Joseph Chilton Pearce: There were more born than in all of prior human history, indeed.  So my argument here is what that wise-guy a couple millennia ago said, “Simply know them by their fruits.”  Our religions have failed monumentally, wholeheartedly, completely.  They have not done the job, and now we have coming on the scene something that will do the job, and strangely enough that comes through the scientific process.  And let me mention here, again my great hero from a couple of millennia ago gave us the parable of two sons:  And their old man gives them a commission to do, “Boys I’ve got this great work I want you to do.”  They heard him through, and the one piously said, “Oh, I’ll do exactly as you say, Father.”  And he went his way, and thought better of it and decided he wasn’t going to waste his time; he simply didn’t do it.  And other one said, “Well that’s nonsense; I won’t do it.”  He went his way, but he thought better of it and decided to quietly go ahead and do it.  Which one does the father’s will?  Well, church, religion, and so forth have failed us monumentally.  And now we have this other part of the camp, the scientific, which in spite of itself, in spite of its blindness and its stupidity and its arrogance, nevertheless through the technique itself, they’re suddenly giving us all the information we need to, for the first time in history, move dramatically to bring about a profound release of human nature into its true dimension.  I won’t say to ‘change’ human nature… human nature has always been creative and productive, but blocked by the cultural process.

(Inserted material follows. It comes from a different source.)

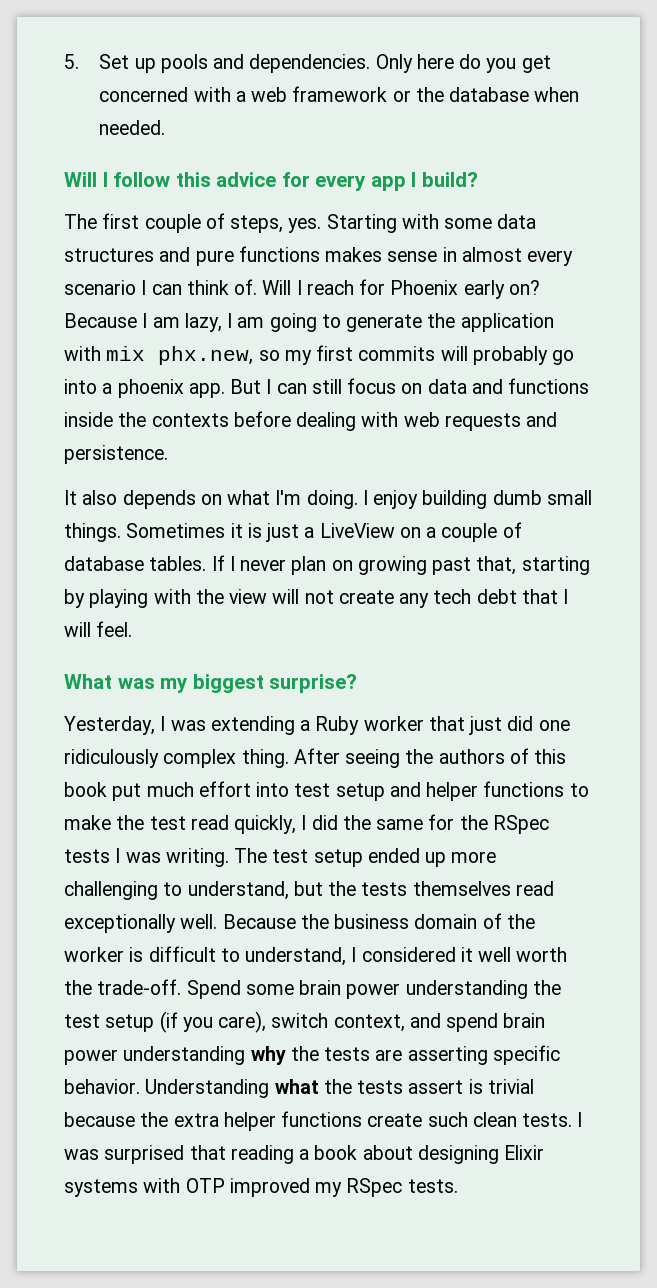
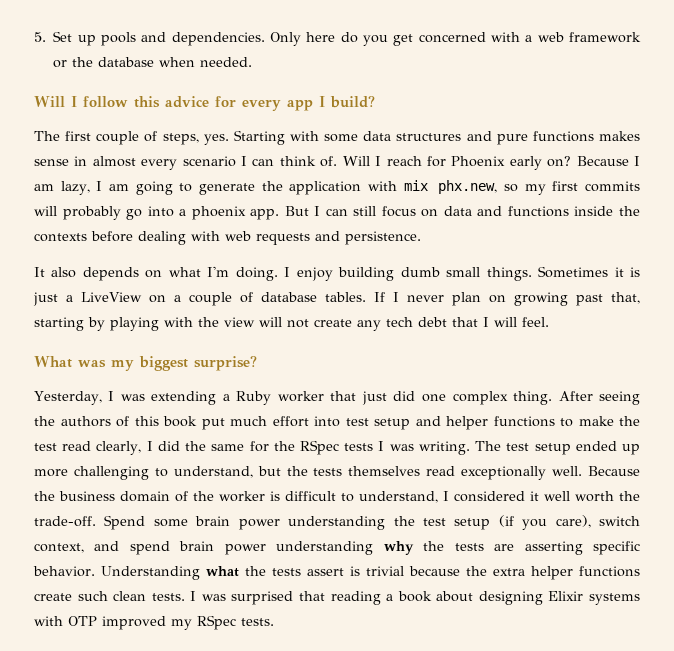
[64,749,159,768] ridiculously -> (446, 398) none
[234,815,297,834] quickly, -> [96,441,142,455] clearly,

Duncan Campbell: And so we might reframe that and say this murderous violence and greed is not an intrinsic part of human nature, in the sense that it doesn’t define it at its most profound level.  It is an aspect that has been there for all of human history but could be gone beyond.

Joseph Chilton Pearce: I doubt that it’s been there for all of human history.  I think there have been great periods of history in which the cultural effect was not there.

Duncan Campbell: I see.

Joseph Chilton Pearce: And tremendous things happened on this earth.  But these were episodes.  The cultural effect though that we know has been in effect for several thousand years.

Duncan Campbell: What examples would we have of periods when culture was in remission, as it were?

Joseph Chilton Pearce: I don’t really know that, but we assume that there were… that really gets us into a whole ‘nother argument.  There are certainly studies which show, archaeological studies that show that great civilizations existed many thousands of years ago, where there were no signs of any form of violence whatsoever.